* _Goal of the exercise_
Among the records below, which lines contain the string "bottom"? Report them.

Records excerpted from a collection
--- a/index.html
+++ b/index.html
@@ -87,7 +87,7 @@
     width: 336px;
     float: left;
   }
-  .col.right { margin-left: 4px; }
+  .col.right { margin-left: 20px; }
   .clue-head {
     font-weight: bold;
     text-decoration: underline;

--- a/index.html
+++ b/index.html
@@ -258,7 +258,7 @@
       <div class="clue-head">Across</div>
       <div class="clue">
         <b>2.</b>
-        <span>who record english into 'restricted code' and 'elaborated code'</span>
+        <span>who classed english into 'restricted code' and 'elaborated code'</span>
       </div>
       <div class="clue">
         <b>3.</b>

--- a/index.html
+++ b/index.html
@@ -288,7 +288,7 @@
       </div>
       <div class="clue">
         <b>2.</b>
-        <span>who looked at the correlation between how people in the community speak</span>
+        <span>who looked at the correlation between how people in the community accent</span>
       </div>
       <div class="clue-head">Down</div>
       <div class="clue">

--

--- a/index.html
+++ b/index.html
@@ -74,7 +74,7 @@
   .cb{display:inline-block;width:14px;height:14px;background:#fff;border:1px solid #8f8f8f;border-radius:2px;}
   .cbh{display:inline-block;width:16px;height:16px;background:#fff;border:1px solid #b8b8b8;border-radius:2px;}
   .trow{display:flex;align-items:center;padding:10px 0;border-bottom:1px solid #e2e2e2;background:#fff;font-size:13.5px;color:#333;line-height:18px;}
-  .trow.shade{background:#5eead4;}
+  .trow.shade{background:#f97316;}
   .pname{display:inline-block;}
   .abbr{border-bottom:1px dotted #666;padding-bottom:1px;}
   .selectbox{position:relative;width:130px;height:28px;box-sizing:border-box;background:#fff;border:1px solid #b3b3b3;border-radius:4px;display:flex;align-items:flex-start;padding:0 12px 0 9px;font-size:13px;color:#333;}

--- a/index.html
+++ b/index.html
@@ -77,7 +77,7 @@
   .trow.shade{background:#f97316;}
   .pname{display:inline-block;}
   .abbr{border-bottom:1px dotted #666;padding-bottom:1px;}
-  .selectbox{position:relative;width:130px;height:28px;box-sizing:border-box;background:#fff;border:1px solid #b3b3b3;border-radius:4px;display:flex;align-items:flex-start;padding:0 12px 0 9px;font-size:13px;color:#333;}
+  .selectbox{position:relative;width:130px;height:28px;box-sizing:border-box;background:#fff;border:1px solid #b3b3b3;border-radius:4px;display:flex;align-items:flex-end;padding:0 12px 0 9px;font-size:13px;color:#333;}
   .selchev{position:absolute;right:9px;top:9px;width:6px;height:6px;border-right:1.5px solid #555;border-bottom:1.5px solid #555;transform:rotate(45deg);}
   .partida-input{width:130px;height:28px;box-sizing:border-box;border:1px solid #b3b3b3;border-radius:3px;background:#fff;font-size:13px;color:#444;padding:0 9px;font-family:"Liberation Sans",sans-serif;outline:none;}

* _Exercise response_
   .trow{display:flex;align-items:center;padding:10px 0;border-bottom:1px solid #e2e2e2;background:#fff;font-size:13.5px;color:#333;line-height:18px;}
   .abbr{border-bottom:1px dotted #666;padding-bottom:1px;}
   .abbr{border-bottom:1px dotted #666;padding-bottom:1px;}
   .selchev{position:absolute;right:9px;top:9px;width:6px;height:6px;border-right:1.5px solid #555;border-bottom:1.5px solid #555;transform:rotate(45deg);}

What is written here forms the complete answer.